All products in the market are deemed either fit or unfit based on the consumer’s perspective as well as their choice of what to consider. In light of the advantages which accompany the reverse mortgage loan it is vital that we also are well aware of the disadvantages of the same. The following are some disadvantages associated with the reverse mortgage loan.

  • The home-owner is required to pay insurance, maintenance, repair and property taxes.
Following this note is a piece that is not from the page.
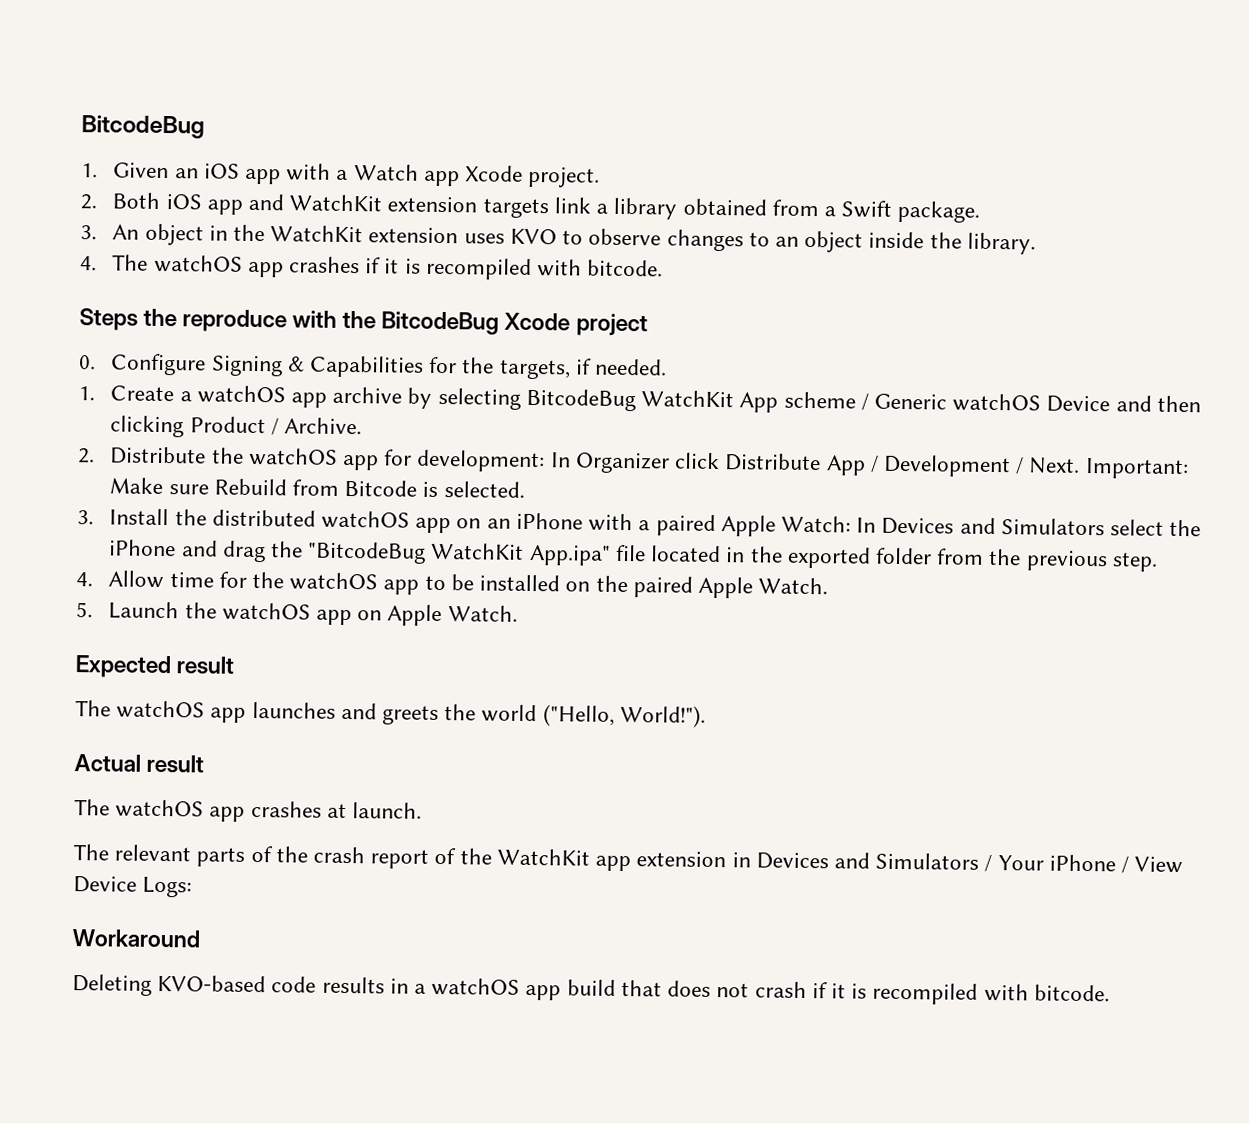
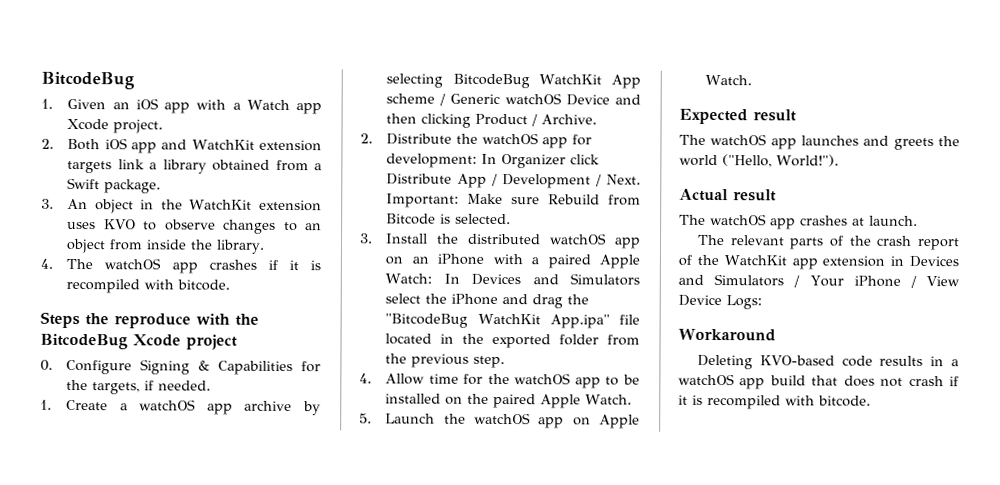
(864, 241) none -> [109,239,144,251] from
Failing to pay the above renders the loan due, hence they should be paid promptly as stipulated.
  • In case the borrower decides to roll in some of the fees into the loan, such as broker’s fee and insurance premiums, an interest on the same is attracted and the borrower will have the burden of further interest above the interest of the mortgage loan.
  • The rates which govern interest rates on reverse mortgages are variable, unpredictable and they fluctuate with market hence they could be high and unsuitable or they could be low and easily affordable which is a challenge due to this unpredictability.
  • Usually, upfront costs and interest rates for the reverse mortgage loan are higher than those of the traditional mortgage loans hence more load some and more cumbersome during repaying.
  • The loan repayment scheme involves selling of the home in order to gather up enough funds. At times, the funds acquired from the sale are only enough to cover for loan repayment and no extra money is available to leave behind for heirs of the borrower.
  • The reverse mortgage requires the borrower to be well informed of the stakes involved in the process of both borrowing and paying of the reverse mortgage loan. In line with this, the borrower is forced to attend classes to learn more about the mortgage loan as well as go through compulsory counseling by an FDA certified counselor to ensure that the borrower is well-informed before agreeing to the terms of the reverse mortgage loan.
  • Once the home mortgage loan is due and the time of closing comes, in case the borrower has spent more than the value of the home, they are required to pay off the excess using their own money or proceeds from the reverse mortgage loan.
  • The Home Equity Conversion Mortgage as a source of income comes to an end when the home equity term comes to an end as well, or when the borrower sells the home or the home is not the primary place of residence for 12 consecutive months, or if the borrower passes away.
  • The equity of the individual reduces with each payment made. This is a challenge because in future, the equity available may not be enough for the estate.
  • Once the last borrower who remained surviving passes away, the loan requires that it is repaid before the title is transferred to the heirs of the homeowner.